Brad DeLong, Alex Tabarrok, Steve Landsburg and Elizabeth Lesly Stevens are all talking about Robert Kendrick, the heir to the $84 million Schlage Lock Company fortune. Stevens is recommending that people like Robert Kendrick, who doesn't appear to do anything all day except move a few cars from parking space to parking space, should be taxed more, because the idle rich don't contribute to society. Landsburg and Tabarrok are arguing that the man can't be taxed because he doesn't consume anything. DeLong says his estate can be taxed.
I know these guys are trying to say that the government is crowding into the private sector and hurting the economy. Landsburg makes the case that if the government takes the money from Kendrick's bank account, then the bank can't make loans to small businesses and so on.
Let me come at this from a different angle. Kendrick probably has his money tied up in stocks and bonds. He may be making scads of money on dividends from those stocks, which until 2003 was taxed as regular income. Assuming Kendrick's unearned income is greater than what the 15% income tax rate hits, he was paying more money in taxes before the dividend tax cut in 2003. After that tax cut, many businesses increased the amount of money they paid out in dividends, and decreased the amount they reinvested in their businesses, thus creating fewer jobs.
In the meantime, the Bush tax cuts increased the size of the U.S. budget deficit. According to the same economists who say that taxing Kendrick and increasing government spending will cause others to consume less, government deficits crowd out business borrowing, thus doing the same thing. I'm confused. If the government has to spend less to lessen the deficit, than people like Kendrick need to consume more. But we've been told he won't. This seems to me like a weak point in the argument.

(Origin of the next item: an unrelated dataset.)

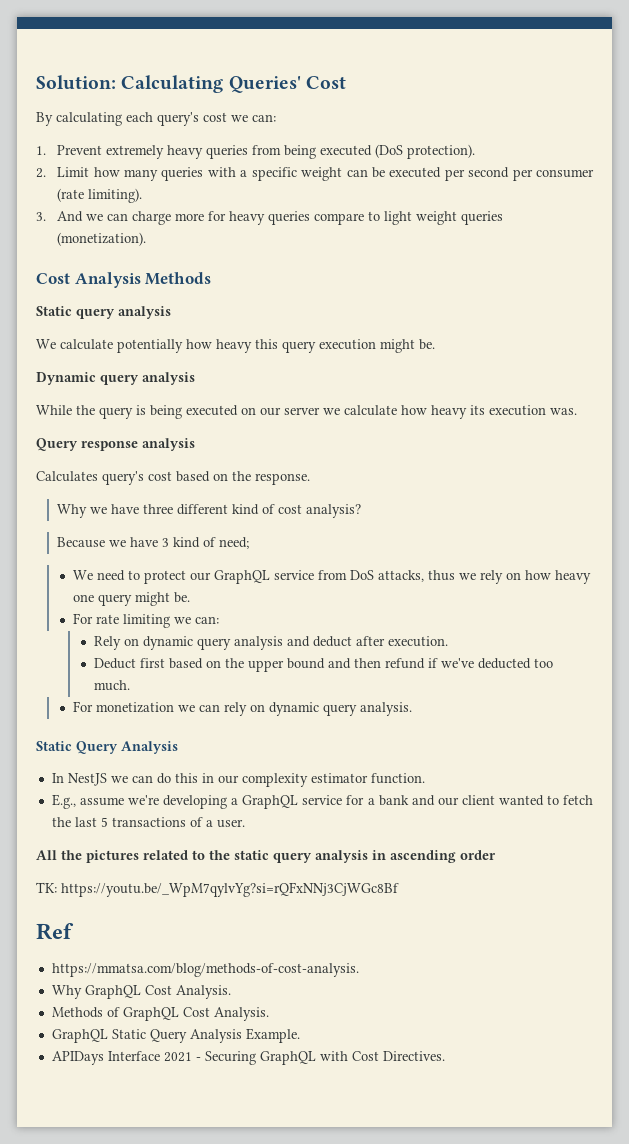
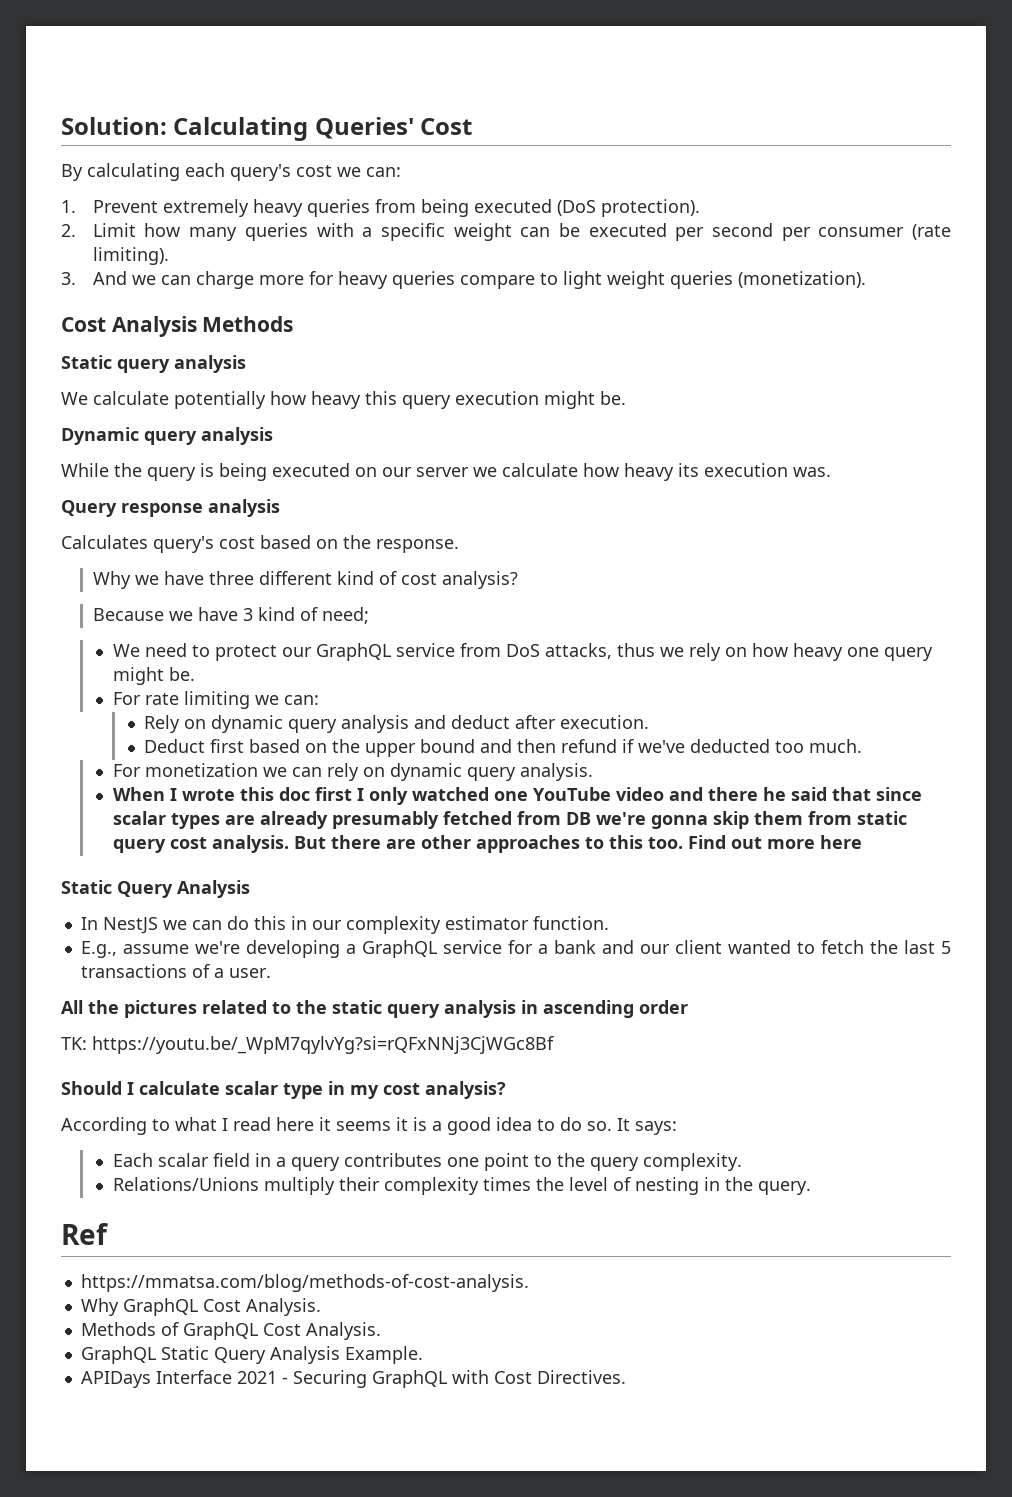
+ When I wrote this doc first I only watched one YouTube video and there he said that since scalar types are already presumably fetched from DB we're gonna skip them from static query cost analysis. But there are other approaches to this too. Find out more here
+ Should I calculate scalar type in my cost analysis?
+ According to what I read here it seems it is a good idea to do so. It says:
+ Each scalar field in a query contributes one point to the query complexity.
+ Relations/Unions multiply their complexity times the level of nesting in the query.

If Kendrick's unearned income were to be taxed at a higher rate, wouldn't the government receive more money, decrease the deficit or increase transfer payments, and not crowd out business spending, if there was enough private demand for credit? If the government were to transfer that money to poor people who would consume with that money, wouldn't that also be a good thing? Then, that money shifts from one bank account (Hendrick's) to another (the business person's who the poor person bought from) with little overhead (IRS, HHS, etc.), and there is still money in the bank with which to originate loans.
I would think that after watching the banks hand out trillions in bad loans, a person wouldn't make the case that taxing someone will be a bad thing for the economy because banks can't loan as much money if they do. It is pretty clear that banks printed a lot of money in the bubble heyday, because that is what the fractional reserve banking system does. That was considered a good thing by neoclassical economists, but when the Fed does the same thing, bad. I'm confused.